Lawyers for the Dreamer, Juan Manuel Montes, said a Border Patrol agent stopped him on the street in Calexico, California, on Feb. 17 and asked him for identification, which he couldn’t produce because he had left his wallet in a friend’s car. Border Patrol detained him and made him sign documents without giving him copies, allowing him to consult a lawyer or see a judge, according to a complaint filed Tuesday in U.S. District Court in California that demands the government release reports on the encounter with Montes.
Hours after he was stopped, Montes was in Mexico, where he hasn’t lived since he was 9.
“I was forced out because I was nervous and didn’t know what to do or say, but my home is there,” Montes said in a statement, referring to the U.S. “I miss my job. I miss school. And I want to continue to work toward better opportunities. But most of all, I miss my family, and I have hope that I will be able to go back so I can be with them again.”
Customs and Border Patrol disputed Montes’ story. Agency spokesman Ralph DeSio said Montes was apprehended minutes after illegally crossing the U.S.-Mexico border and admitted having done so under oath. He said Montes’ DACA status expired in August 2015 and that he had a conviction for theft.
Montes suffered a traumatic brain injury as a child and attended special education classes after his arrival in the U.S., according to the complaint.
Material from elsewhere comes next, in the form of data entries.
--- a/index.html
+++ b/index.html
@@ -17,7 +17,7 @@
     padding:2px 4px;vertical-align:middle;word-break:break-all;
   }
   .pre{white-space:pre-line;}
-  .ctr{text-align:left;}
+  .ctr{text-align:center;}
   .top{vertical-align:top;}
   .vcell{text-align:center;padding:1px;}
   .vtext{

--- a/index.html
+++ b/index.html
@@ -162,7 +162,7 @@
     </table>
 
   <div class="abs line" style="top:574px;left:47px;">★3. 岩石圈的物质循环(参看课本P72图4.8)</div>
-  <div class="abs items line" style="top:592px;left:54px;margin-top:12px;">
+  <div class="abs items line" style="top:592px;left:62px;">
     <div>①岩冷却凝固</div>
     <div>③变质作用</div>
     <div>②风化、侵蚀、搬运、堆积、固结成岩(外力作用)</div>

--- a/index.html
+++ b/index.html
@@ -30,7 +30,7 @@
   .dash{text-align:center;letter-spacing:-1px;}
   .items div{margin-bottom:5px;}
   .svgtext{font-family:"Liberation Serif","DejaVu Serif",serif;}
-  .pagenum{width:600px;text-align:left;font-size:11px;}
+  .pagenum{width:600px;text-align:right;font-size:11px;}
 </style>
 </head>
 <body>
He enrolled in community college after graduating from high school in 2013 to become a welder, but took a break to earn money as a farmworker.
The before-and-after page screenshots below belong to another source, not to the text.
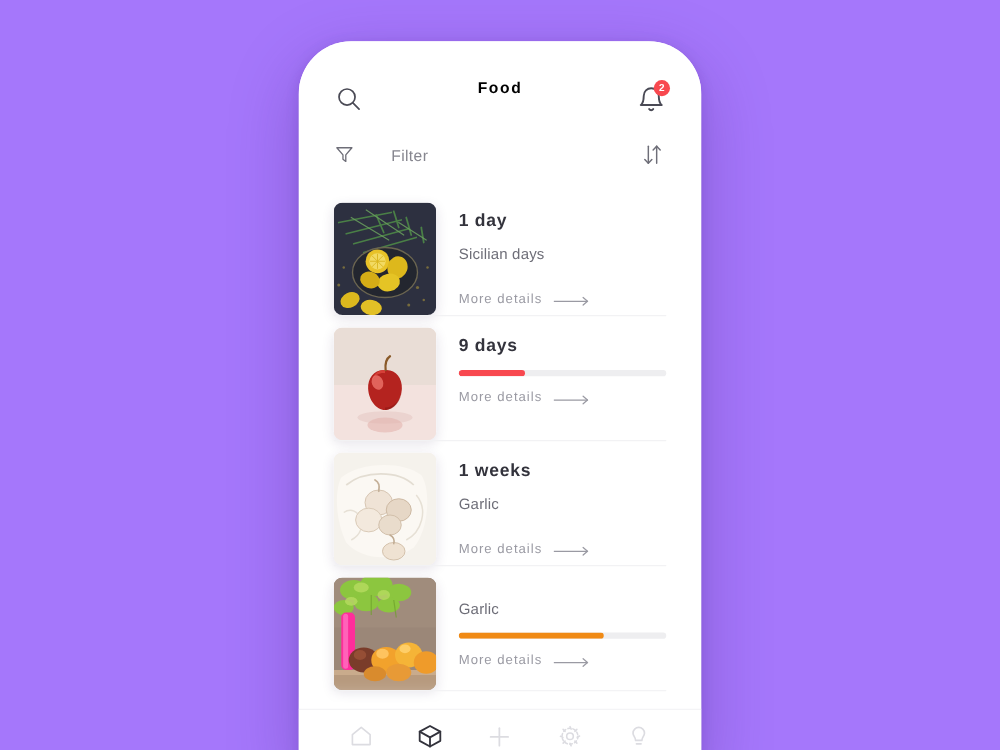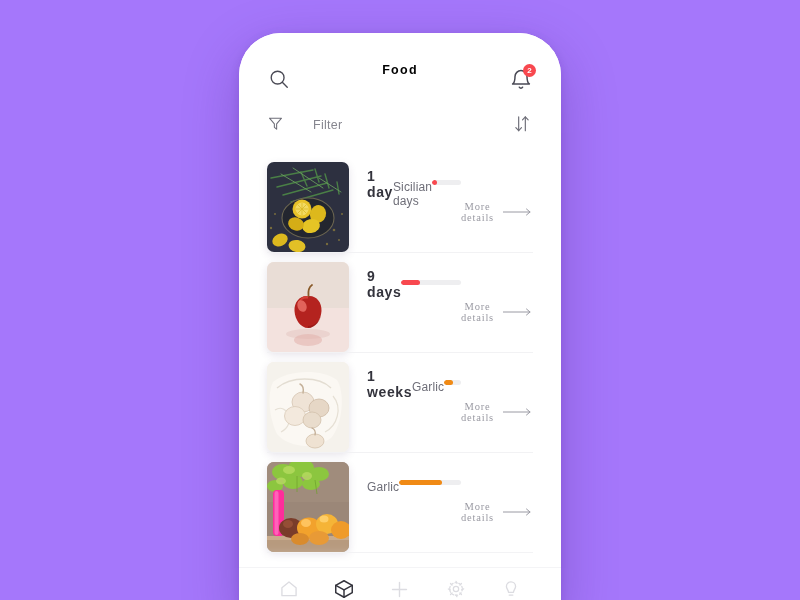--- a/index.html
+++ b/index.html
@@ -166,7 +166,7 @@
     min-width: 0;
     padding-top: 6px;
     display: flex;
-    flex-direction: row;
+    flex-direction: column;
   }
 
   .card-duration {

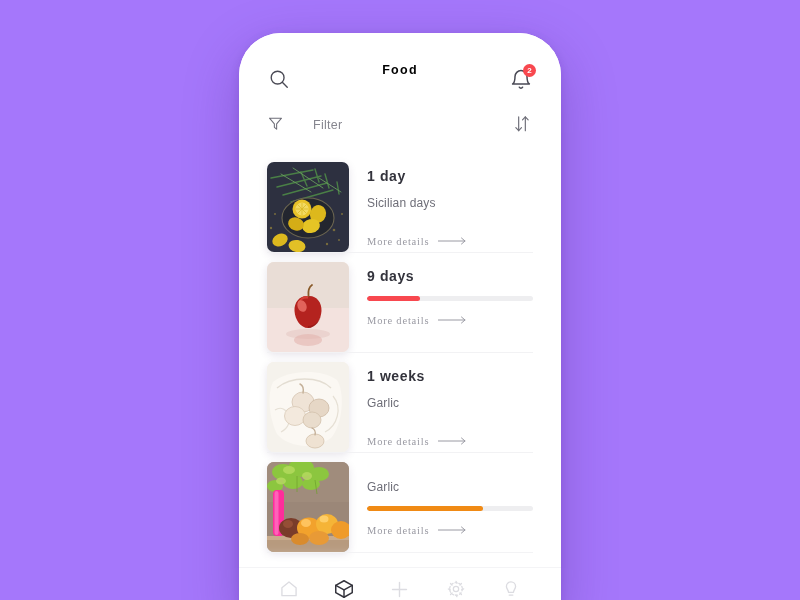--- a/index.html
+++ b/index.html
@@ -200,13 +200,12 @@
   .more-details {
     margin-top: 11px;
     display: flex;
-    align-items: center;
+    align-items: flex-start;
     gap: 9px;
     background: none;
     border: none;
     padding: 0;
     cursor: pointer;
-    font-family: Liberation Serif, serif;
   }
 
   .more-details-label {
DACA, which former President Barack Obama created in 2012 for undocumented young people who were brought to the U.S. as children, does not guarantee that an individual is safe from removal. The two-year status, which comes with temporary work authorization, can be revoked if an individual commits certain crimes or is deemed a threat to public safety. About 1,500 people have lost DACA status because of criminal activity or gang affiliation since 2012, according to the Department of Homeland Security.
Montes has multiple convictions ― three for driving without a license and one for shoplifting ― but his record doesn’t make him ineligible for DACA, according to USA Today.
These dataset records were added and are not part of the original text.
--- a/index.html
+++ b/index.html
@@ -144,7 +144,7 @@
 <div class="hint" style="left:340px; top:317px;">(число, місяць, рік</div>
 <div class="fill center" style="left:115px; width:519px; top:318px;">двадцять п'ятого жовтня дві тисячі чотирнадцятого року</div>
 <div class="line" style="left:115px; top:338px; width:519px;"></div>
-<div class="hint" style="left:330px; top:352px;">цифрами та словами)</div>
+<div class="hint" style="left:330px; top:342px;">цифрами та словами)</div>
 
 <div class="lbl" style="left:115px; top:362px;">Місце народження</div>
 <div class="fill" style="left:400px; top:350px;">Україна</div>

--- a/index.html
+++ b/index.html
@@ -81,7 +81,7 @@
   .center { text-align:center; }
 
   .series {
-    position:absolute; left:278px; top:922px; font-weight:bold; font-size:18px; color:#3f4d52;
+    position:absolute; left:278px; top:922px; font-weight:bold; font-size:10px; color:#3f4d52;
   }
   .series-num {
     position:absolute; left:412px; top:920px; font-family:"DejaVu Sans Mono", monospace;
The fact that he had active DACA status and was deported anyway makes his case highly unusual. Former DACA recipients are sometimes expelled, but not those with current protection.
ICE spokeswoman Sarah Rodriguez, speaking about DACA in general, said in an email that individuals with deferred action are a lower priority for enforcement, but aren’t protected.
“A decision to grant deferred action may be revoked by DHS at any time, particularly in the case of someone who commits a crime or is otherwise found to pose a national security or public safety threat,” Rodriguez said. “Deferred action does not, in any way, prevent DHS from moving forward with execution of a removal order.”
Immigration agents have detained multiple Dreamers under Trump, some of them with active DACA status. Immigration and Customs enforcement detained DACA recipient Daniel Ramirez Medina, 24, in February while looking for someone else, and held him in custody for a month, claiming he had admitted gang affiliation. Medina denies the accusation.
Trump promised during the presidential campaign that he would immediately end DACA, but has yet to do so, to the chagrin of some of his supporters. His administration is still granting new work authorization permits, and officials have said Dreamers are not targets for deportation unless they do something that would cause them to lose DACA status.
“The DACA situation is a very difficult thing for me as I love these kids,” Trump said in February. “I love kids, I have kids and grandkids and I find it very hard doing what the law says exactly to do and, you know, the law is rough. It’s rough, very very rough.”
Montes is being represented by lawyers at the National Immigration Law Center and several private law firms as he seeks more information on his case.
“Juan Manuel was funneled across the border without so much as a piece of paper to explain why or how,” Nora Preciado, an attorney at the National Immigration Law Center, said in a statement. “The government shouldn’t treat anyone this way — much less someone who has DACA. No one should have to file a lawsuit to find out what happened to them.”
This article has been updated with comment from Customs and Border Protection.